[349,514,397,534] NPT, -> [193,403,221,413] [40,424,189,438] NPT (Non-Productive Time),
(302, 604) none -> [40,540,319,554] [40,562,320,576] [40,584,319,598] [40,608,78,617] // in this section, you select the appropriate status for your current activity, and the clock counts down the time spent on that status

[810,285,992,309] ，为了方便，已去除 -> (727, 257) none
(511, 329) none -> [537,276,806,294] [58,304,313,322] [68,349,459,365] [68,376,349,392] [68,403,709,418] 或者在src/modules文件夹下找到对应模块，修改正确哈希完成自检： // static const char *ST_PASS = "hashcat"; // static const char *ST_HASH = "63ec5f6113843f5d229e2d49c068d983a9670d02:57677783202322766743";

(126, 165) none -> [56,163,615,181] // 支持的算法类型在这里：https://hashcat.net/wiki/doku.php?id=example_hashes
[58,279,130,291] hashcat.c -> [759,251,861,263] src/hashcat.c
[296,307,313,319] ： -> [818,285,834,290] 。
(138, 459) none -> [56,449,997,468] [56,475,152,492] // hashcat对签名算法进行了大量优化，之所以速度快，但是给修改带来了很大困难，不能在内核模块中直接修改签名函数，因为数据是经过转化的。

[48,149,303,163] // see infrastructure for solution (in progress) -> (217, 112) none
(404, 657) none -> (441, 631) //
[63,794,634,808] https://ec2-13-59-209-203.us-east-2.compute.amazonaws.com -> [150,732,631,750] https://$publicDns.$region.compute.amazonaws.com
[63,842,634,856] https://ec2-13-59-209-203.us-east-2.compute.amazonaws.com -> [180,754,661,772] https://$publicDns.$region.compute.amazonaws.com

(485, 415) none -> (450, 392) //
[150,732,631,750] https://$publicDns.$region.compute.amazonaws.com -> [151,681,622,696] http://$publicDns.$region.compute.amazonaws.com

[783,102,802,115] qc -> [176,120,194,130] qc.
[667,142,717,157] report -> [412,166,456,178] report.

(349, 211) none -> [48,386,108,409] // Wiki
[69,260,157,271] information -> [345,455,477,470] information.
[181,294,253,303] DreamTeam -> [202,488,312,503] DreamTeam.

* * *

## WHAT TO DO
Everything starting at the line containing "[58,279,130,291] hashcat.c ->" and ending at the line containing "(404, 657) none -> (441, 631) //" in the records above should be repeated exactly, and only that.

## RESPONSE BELOW
[58,279,130,291] hashcat.c -> [759,251,861,263] src/hashcat.c
[296,307,313,319] ： -> [818,285,834,290] 。
(138, 459) none -> [56,449,997,468] [56,475,152,492] // hashcat对签名算法进行了大量优化，之所以速度快，但是给修改带来了很大困难，不能在内核模块中直接修改签名函数，因为数据是经过转化的。

[48,149,303,163] // see infrastructure for solution (in progress) -> (217, 112) none
(404, 657) none -> (441, 631) //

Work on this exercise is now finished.